Restless dog syndrome
I learned a very short sentence in German. Mein hund. Probably it’s not even a complete sentence, but since it’s only 5 a.m. on a Saturday morning and I am not close to thinking in complete sentences yet … I can’t be sure.
I learned this after wanting to learn some German, and because ‘mein hund’ is slowly driving me to the brink madness. And ‘mein hund’ is of late, at the forefront of my ‘things that come out of my mouth to mention when called upon to answer the “how are you?” question.’
I do not sleep through the night anymore.
It’s like having a newborn in the house again.
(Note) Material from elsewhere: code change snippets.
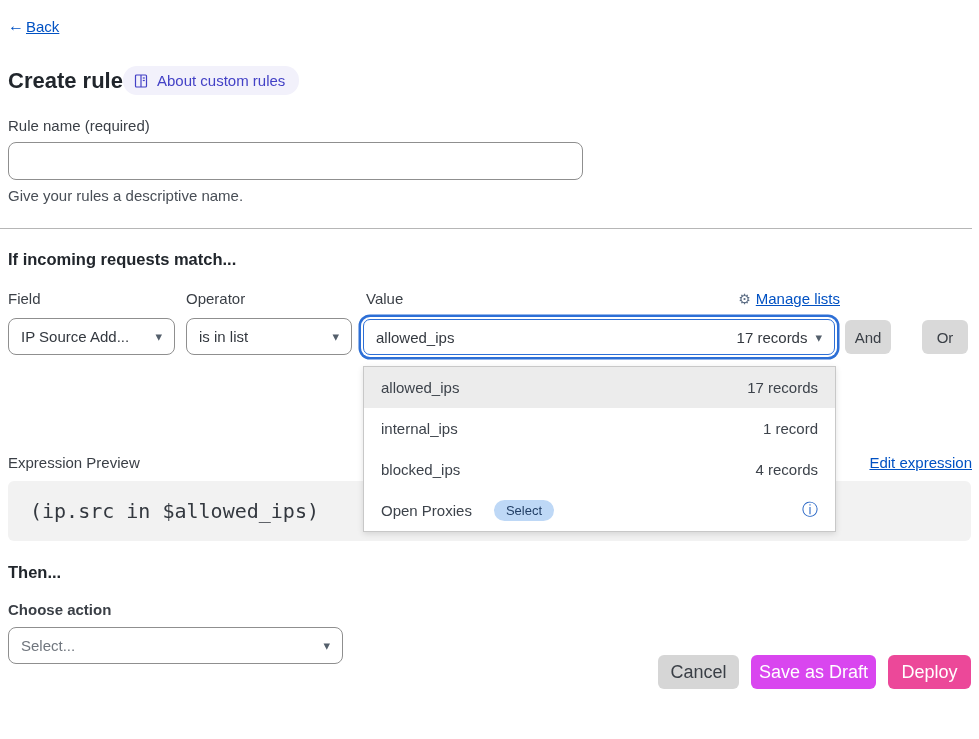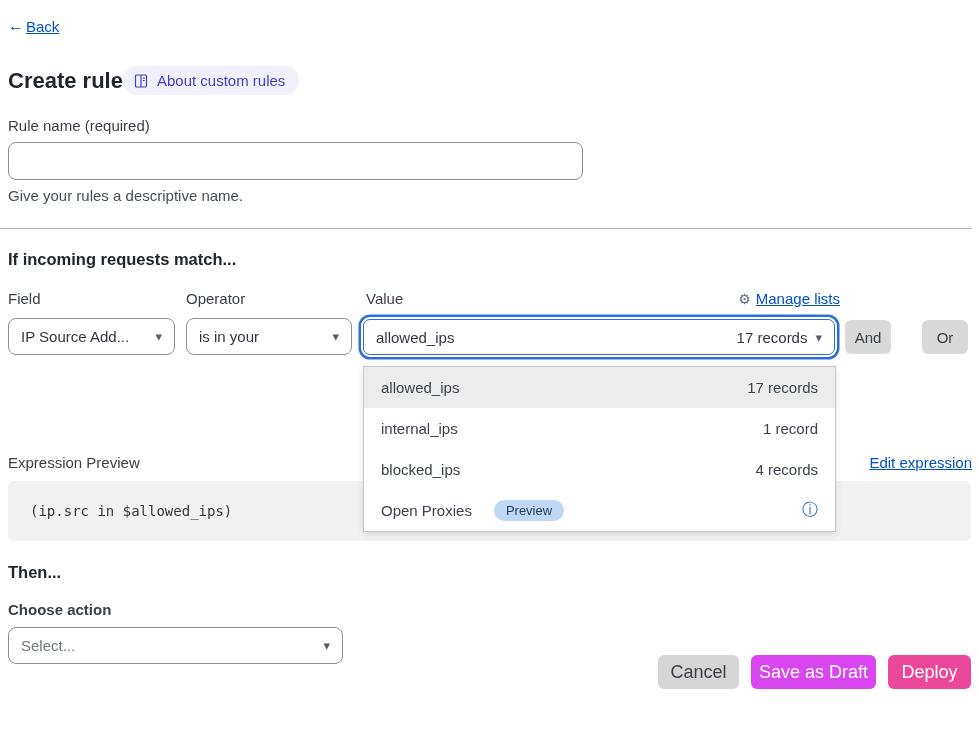"is in your" span { text: your -> list }
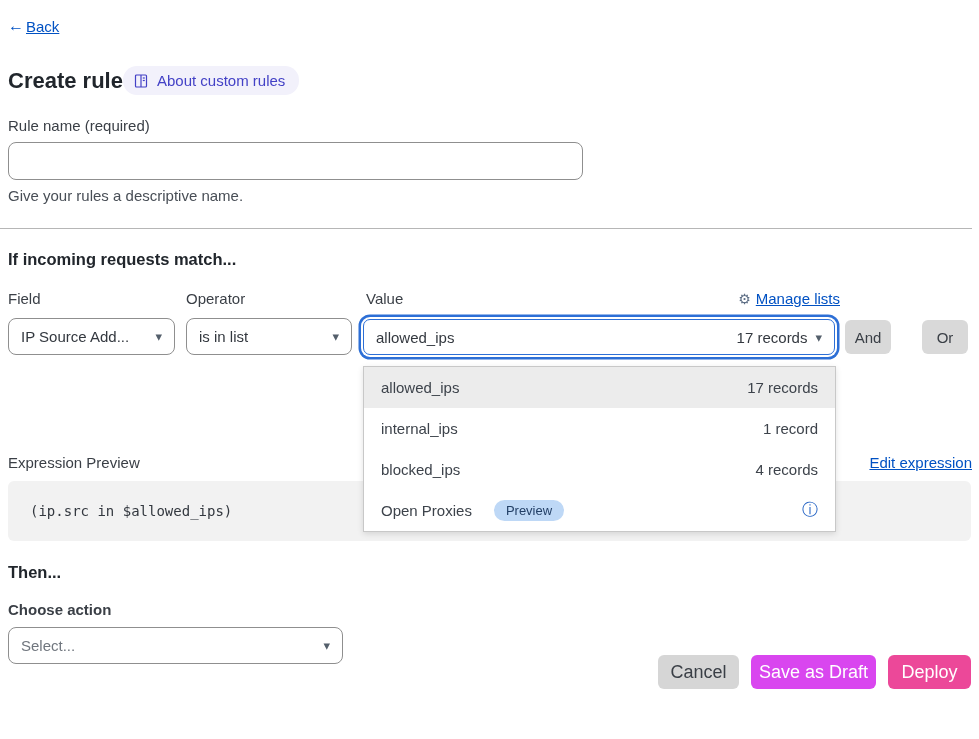"(ip.src in $allowed_ips)" .expression-code { font-size: 14px -> 20px }
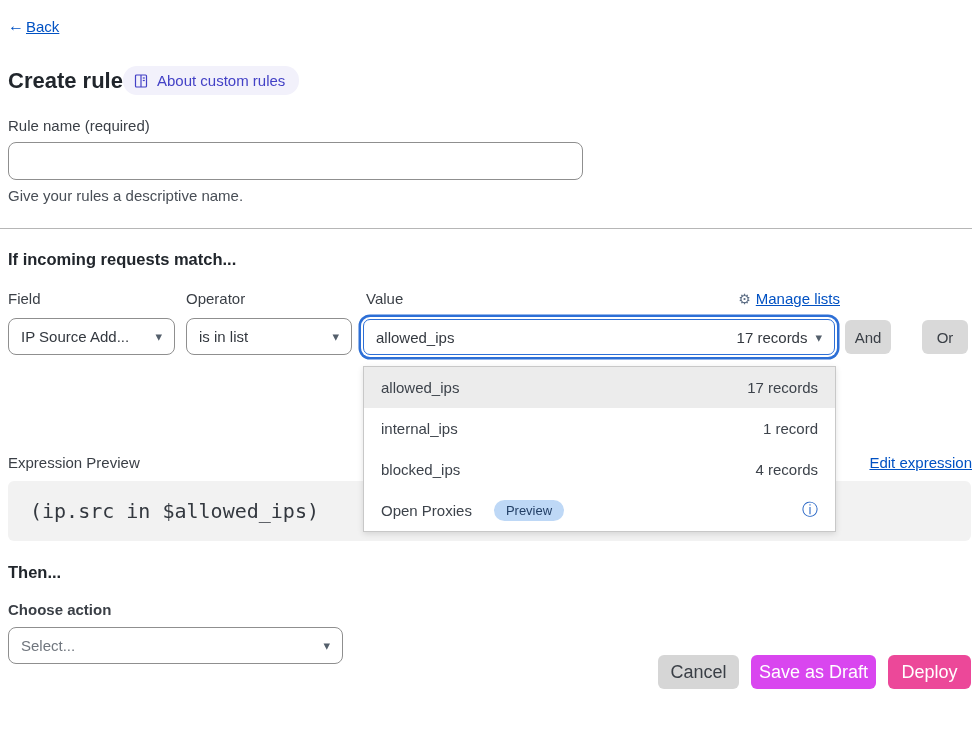"Preview" span.managed-pill { text: Preview -> Select }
Only, without the instant dissipation of frustration and loathing for sleep deprivation I experienced when I did lay eyes on my actual baby. (18 years ago)
Lack of sleep has taken its toll. I can’t remember the last time I hit REM mode during the night. And I would remember. Yes I would. I have a knack for remembering my dreams.
My only dream currently is that of an entire night with my eyelids touching.
Not the left and the right ones … the top and the bottom ones.
And why I had to clarify that is a testament to the fact that I’ve probably rolled and crossed my eyes so many times in the past few months to actually convince my tired brain the first scenario is actually possible! (And yes, I’ve gone from possible incomplete sentences to definite run-on sentences, that’s what mein hund has brought me to!)
SO there’s that going on.
Can’t focus, losing weight (What that has to do with lack of sleep, I don’t know. Probably due to increased nocturnal exercising and lack of daytime energy to chew.)
She has the audacity now, after I’ve given up on any chance at more Z catching, to lay adorably at the foot of the bed, head rested on her paws – and nap.
I should go crawl over to the edge of the bed, stare at her, breathe in her face and *thwack* the wall with something that would make a similar sound to that of her tail. Turn-about is fair play.
I would do it too! If I weren’t lacking the energy and motor skills to crawl over near her.